The Medicaid question
Medicaid is worth understanding first because it shapes everything downstream. Vermont expanded Medicaid in 2014 under the Affordable Care Act. In practical terms: has realistic access to Medicaid coverage for addiction treatment once enrolled. Whether you are Medicaid-eligible or using commercial insurance, the state's Medicaid posture affects provider-network composition, which affects what is actually reachable.

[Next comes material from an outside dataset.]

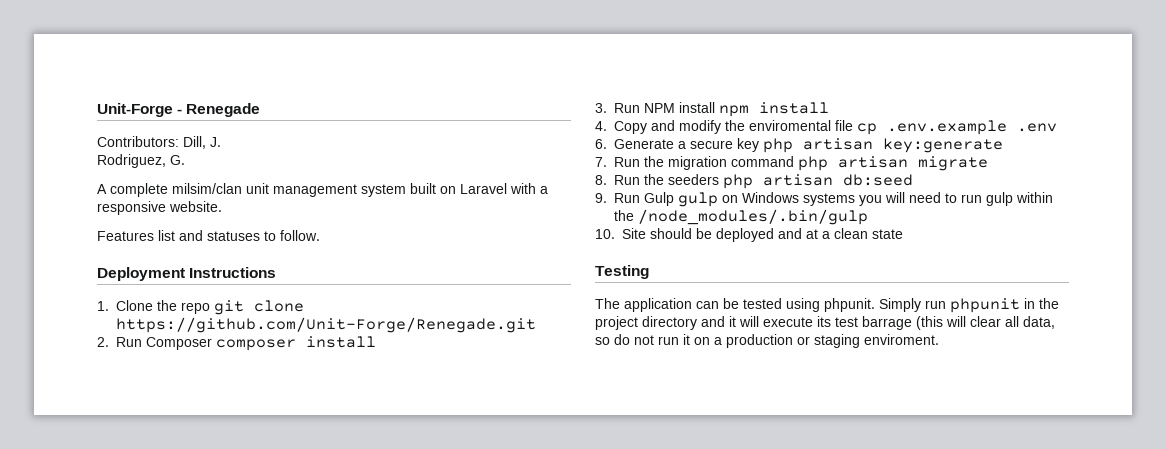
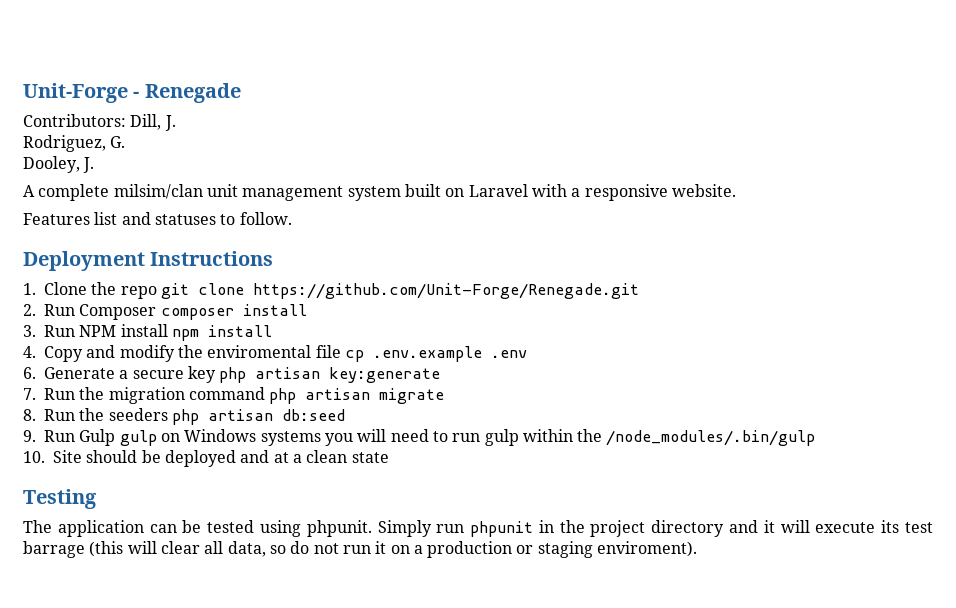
(185, 160) none -> [23,156,95,173] // Dooley, J.
[864,334,939,345] enviroment. -> [597,541,698,557] enviroment).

The overdose-mortality context
Vermont's overdose mortality stands at 42.1 per 100,000 per recent CDC data. The clinical implications are specific: naloxone saturation, MAT access for opioid use disorder, and integrated behavioral-health capacity for the increasingly common stimulant-plus-fentanyl presentation. hub-and-spoke model leads the country in MAT access but rural travel remains a barrier
How access actually works in Vermont
Operationally, working through Vermont's 68 facilities requires a method. The productive sequence: start with insurance benefits verification, narrow to in-network facilities within reasonable travel distance, then filter by clinical-framework alignment (ASAM 4e) and MAT availability. Skipping the benefits step produces most of the post-admission financial disputes.
What to do next
For most families in Vermont, the sequence that works: (1) honest self-assessment; (2) clinical assessment by someone with no commercial interest in admission; (3) insurance benefits verification in writing; (4) facility selection against clinical criteria. Reversing this order is the most common path to misalignment.
Last updated April 2026. Sources: SAMHSA Treatment Locator, CDC WONDER (overdose mortality 2023), KFF Medicaid Tracker, ASAM Criteria 4e. See our editorial policy.